Terminé en una cantina del Centro entre borrachos concordados a las patadas, quienes discutían de la desventura de España y de la técnica apabullante de los teutones. Dije que iba al baño, y escape de esa horda políglota trashumante, ensimismada frente a la pantalla. Salí al suspiro del anochecer. Abordé Donceles como toda una dama de alcurnia con mis mallas japonesas de espirales y mi peluca pop art imitación Andy Warhol. Me encanta la procacidad de los machos mexicanos: te miran con deseo transversal, te socavan las tetas y desbordan sus pupilas sobre los flanco: saben del embozo de una, pero parece que eso los excita: yo me contoneo mucho más cuando los veo casi babeante tras de mí frotándose las entrepiernas con sus manos todavía manchadas por el tizne de la plomería.
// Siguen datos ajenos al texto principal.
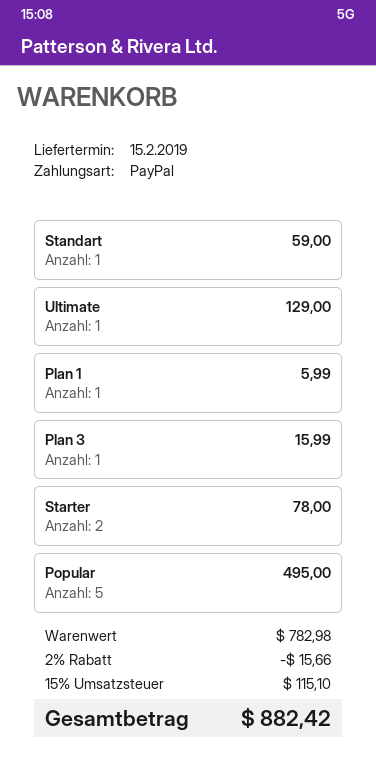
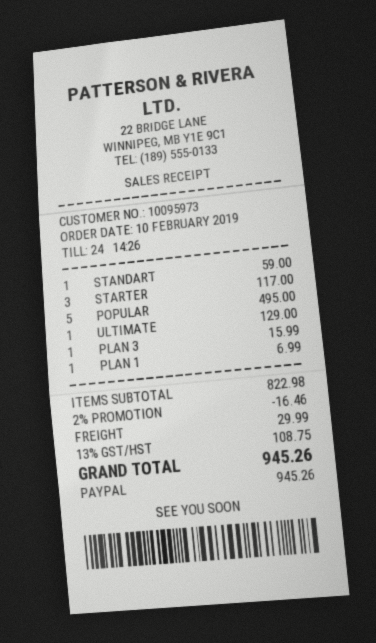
Plan 1: 1 for 5.99 -> 1 for 6.99
Starter: 2 for 78.00 -> 3 for 117.00
subtotal: 782.98 -> 822.98
discount: 2% = 15.66 -> 2% = 16.46
shipping: none -> 29.99
tax: 15% = 115.10 -> 13% = 108.75
total: 882.42 -> 945.26

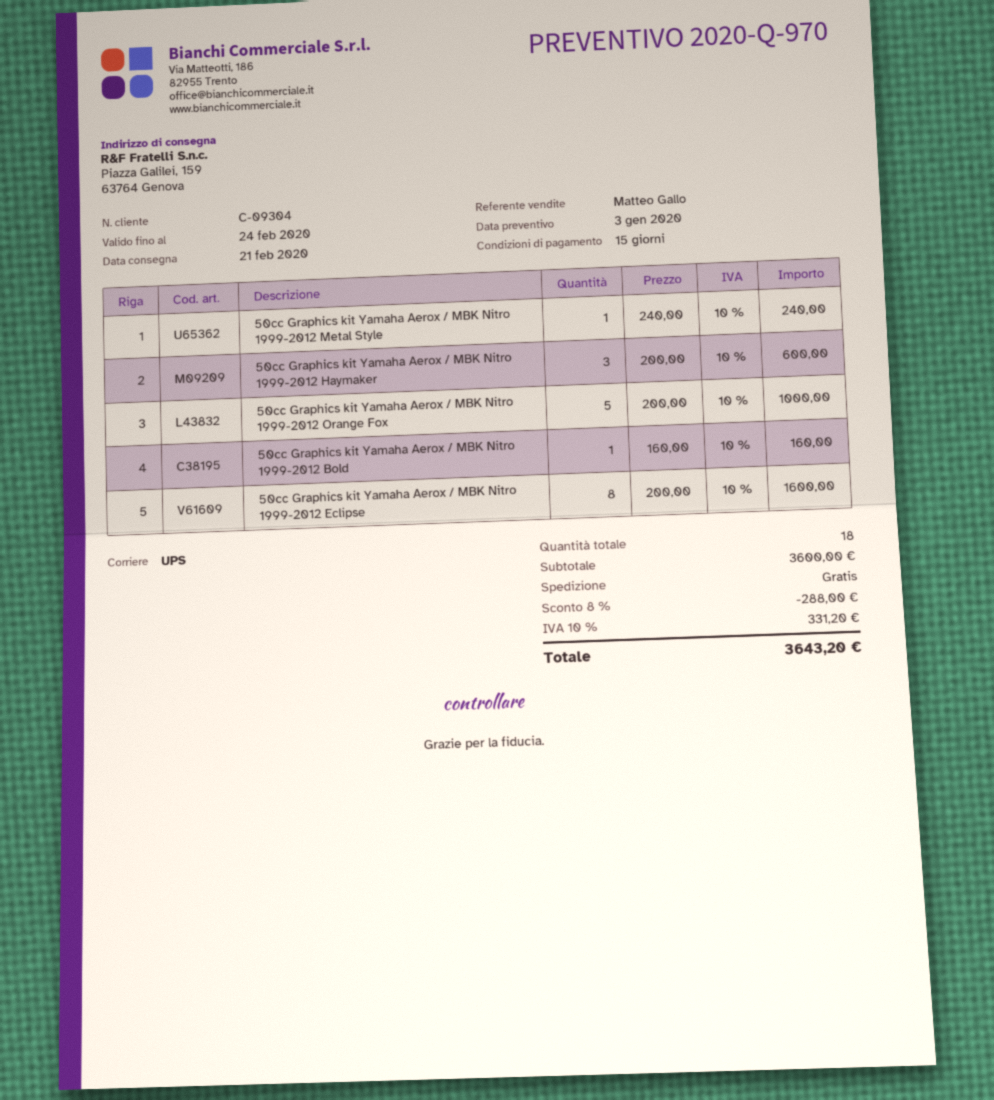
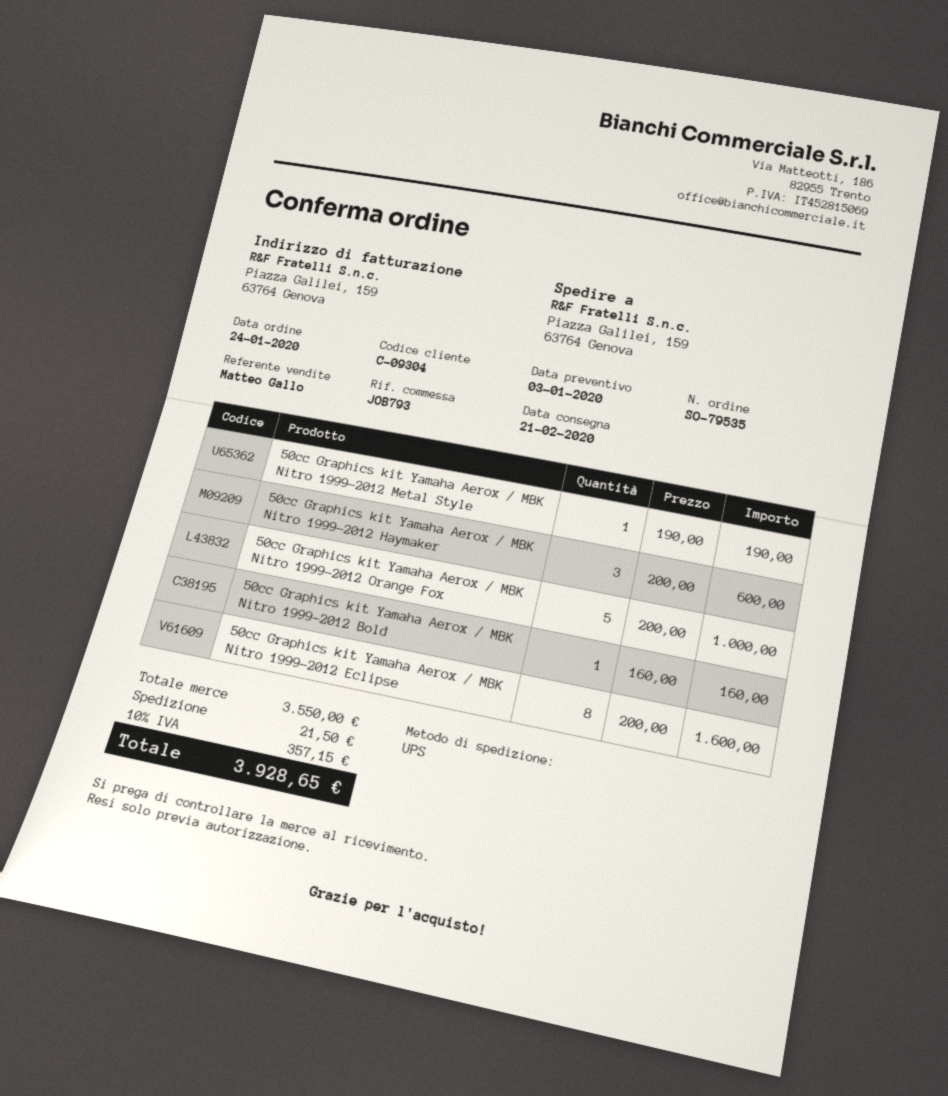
50cc Graphics kit Yamaha Aerox / MBK Nitro 1999-2012 Metal Style: 1 x 240.00 = 240.00 -> 1 x 190.00 = 190.00
subtotal: 3600.00 -> 3550.00
discount: 8% = 288.00 -> none
shipping: 0.00 -> 21.50
tax: 10% = 331.20 -> 10% = 357.15
total: 3643.20 -> 3928.65

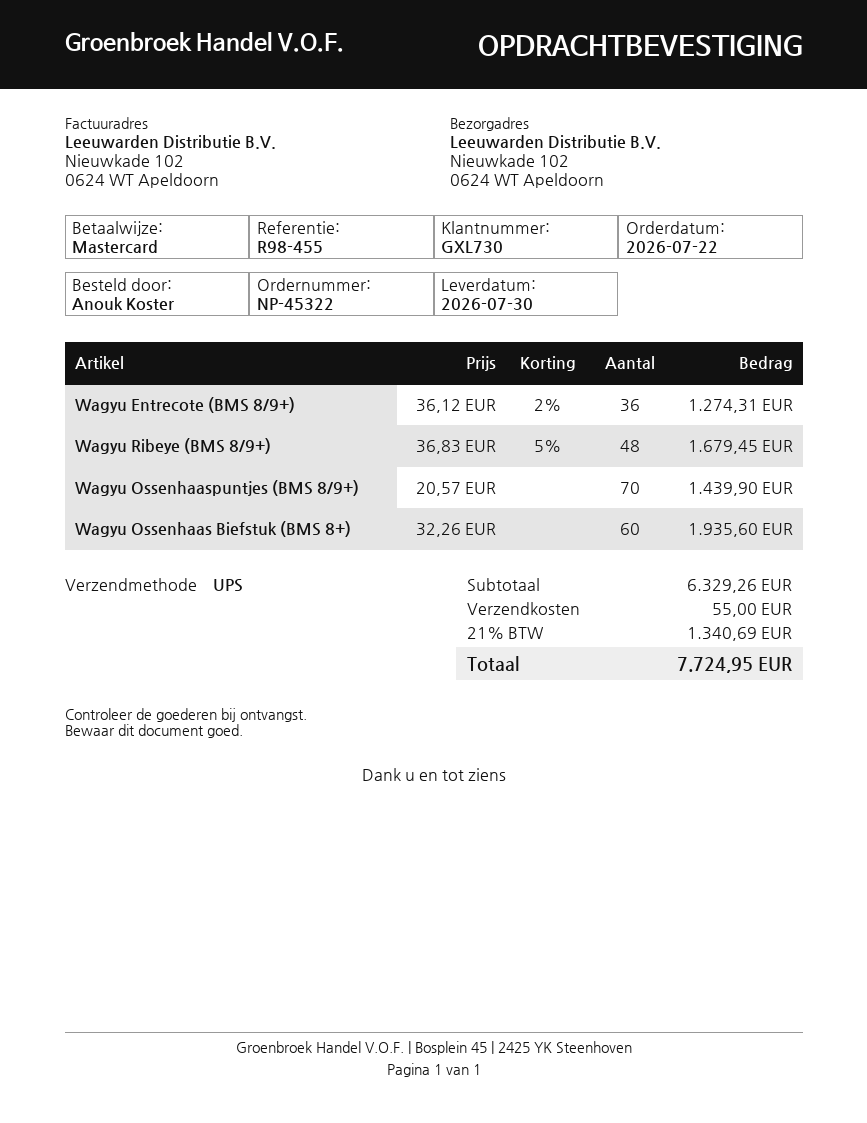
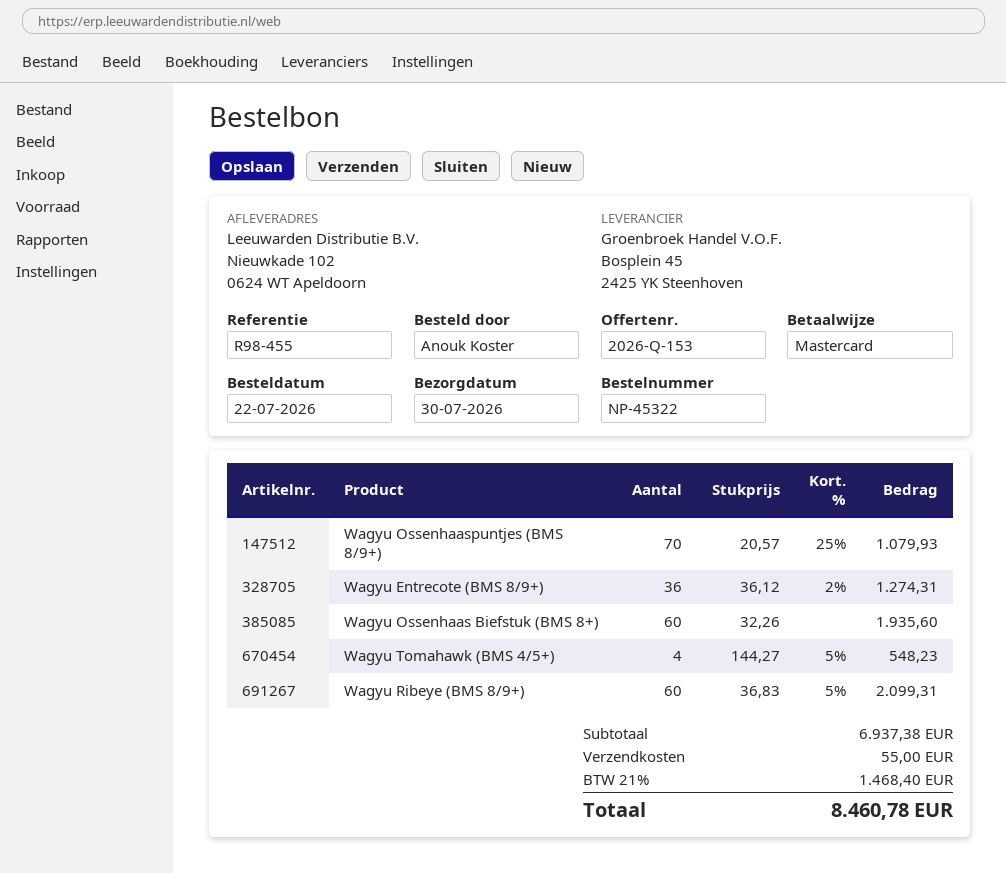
Wagyu Ribeye (BMS 8/9+): 48 x 36.83 - 5% = 1679.45 -> 60 x 36.83 - 5% = 2099.31
Wagyu Ossenhaaspuntjes (BMS 8/9+): 70 x 20.57 = 1439.90 -> 70 x 20.57 - 25% = 1079.93
Wagyu Tomahawk (BMS 4/5+): none -> 4 x 144.27 - 5% = 548.23
subtotal: 6329.26 -> 6937.38
tax: 21% = 1340.69 -> 21% = 1468.40
total: 7724.95 -> 8460.78

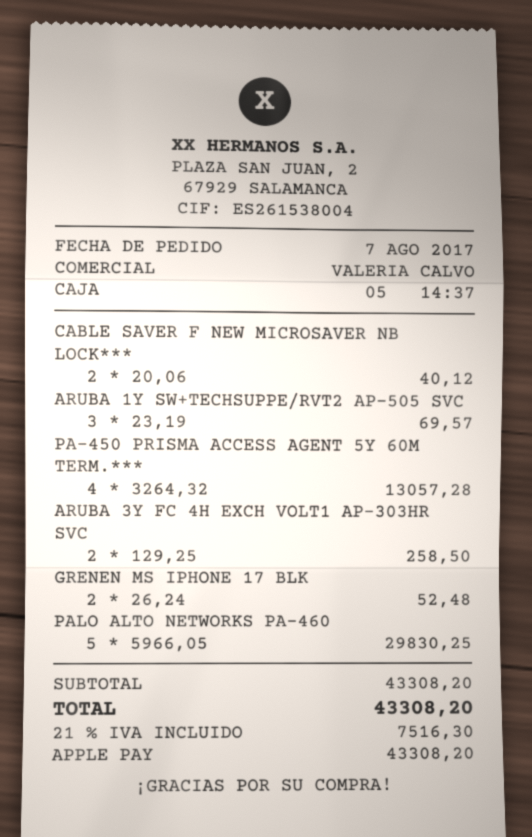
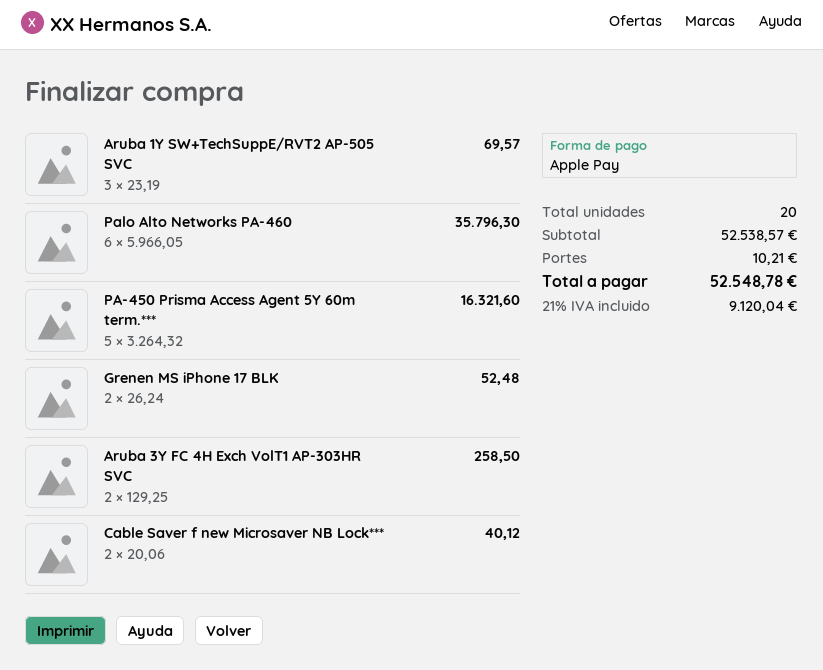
PA-450 PRISMA ACCESS AGENT 5Y 60M TERM.***: 4 x 3264.32 = 13057.28 -> 5 x 3264.32 = 16321.60
PALO ALTO NETWORKS PA-460: 5 x 5966.05 = 29830.25 -> 6 x 5966.05 = 35796.30
subtotal: 43308.20 -> 52538.57
shipping: none -> 10.21
tax: 21% = 7516.30 -> 21% = 9120.04
total: 43308.20 -> 52548.78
En la esquina de mi corazón tengo escondido el deseo. En los recodos de mi corazón se cobija una demencia interpolada de claveles maltrechos. Allí, las tonadas se arremolinan, se muerden unas a otras (“Las penas que a mí me matan / son tantas que se atropellan / y como de acabarme tratan, / se agolpan unas o otras / y por eso, no me matan”: Sindo Garay) y me pongo sentimental y cursis. Estaba lacrimosa, parecía una adolescente ante la culpa después de explorar su vagina virgen en la ducha. La noche se empinaba sobre los meandros de la Zona Rosa. Lloraba yo sobre las baldosas de Niza y mis mocos corrían hasta Liverpool. Lloraba: me sobrevino el deseo de un macho campirano de rancio olor; nada ni por aquí ni por allá: todo el mundo, más o menos, andaba en lo mismo: una excitación sicalíptica deambulaba por Génova y Florencia. Una patrulla aminoró la marcha, escoltaba mi trote por la banqueta, el copiloto azul me desvistió de arriba abajo con su inmunda ojeada de policía anhelante: guardé bien en el brasier media copa, imitación Leonisa, los quinientos que había traído por si acaso. Siguieron, no me hicieron caso los agentes del orden.
Me asomé por La Botica, de Amberes: los gais mezcaleros bailaban un jarabe: me dio güeva, continué ojerosa mi rumbo; en el Nicho Bears, de Londres, unas mariposas se restregaban escuchando a Shakira: seguí de largo apresurada y presta; en El Taller, de Florencia, un cadenero fortachón veracruzano no me dejó traspasar la puerta; la Suite Bar, de Amberes, estaba más animada y me tragué una Margarita con sed de camionero de la autopista México-Querétaro. Pero quería llorar y me salí al paseo, a la cobija de la noche.
Otra vez camino a la soledad de mi casa. Otra vez en la yerma ruta suscrita por una ranchera triste y un bolero-tango de amores traidores en ondulada prosodia imitando a Benedetti. Llegué a mi departamento de la Portales: refugio de clase media con alquileres todavía asequibles para una pobretona afligida como yo. Me comí una empanada sobrante del festejo futbolero de la tarde. En el balcón de enfrente, Lucio, el vecino contador, tomaba el aire de la madrugada: nos saludamos con curiosas miradas vagabundas. En la raya oblicua del ansia decidí recurrir a Onán amparada por los cuatro vientos. Lucio cerró la contrapuerta de su mirador: me dejó sola bajo el sopor mortecino de la aurora.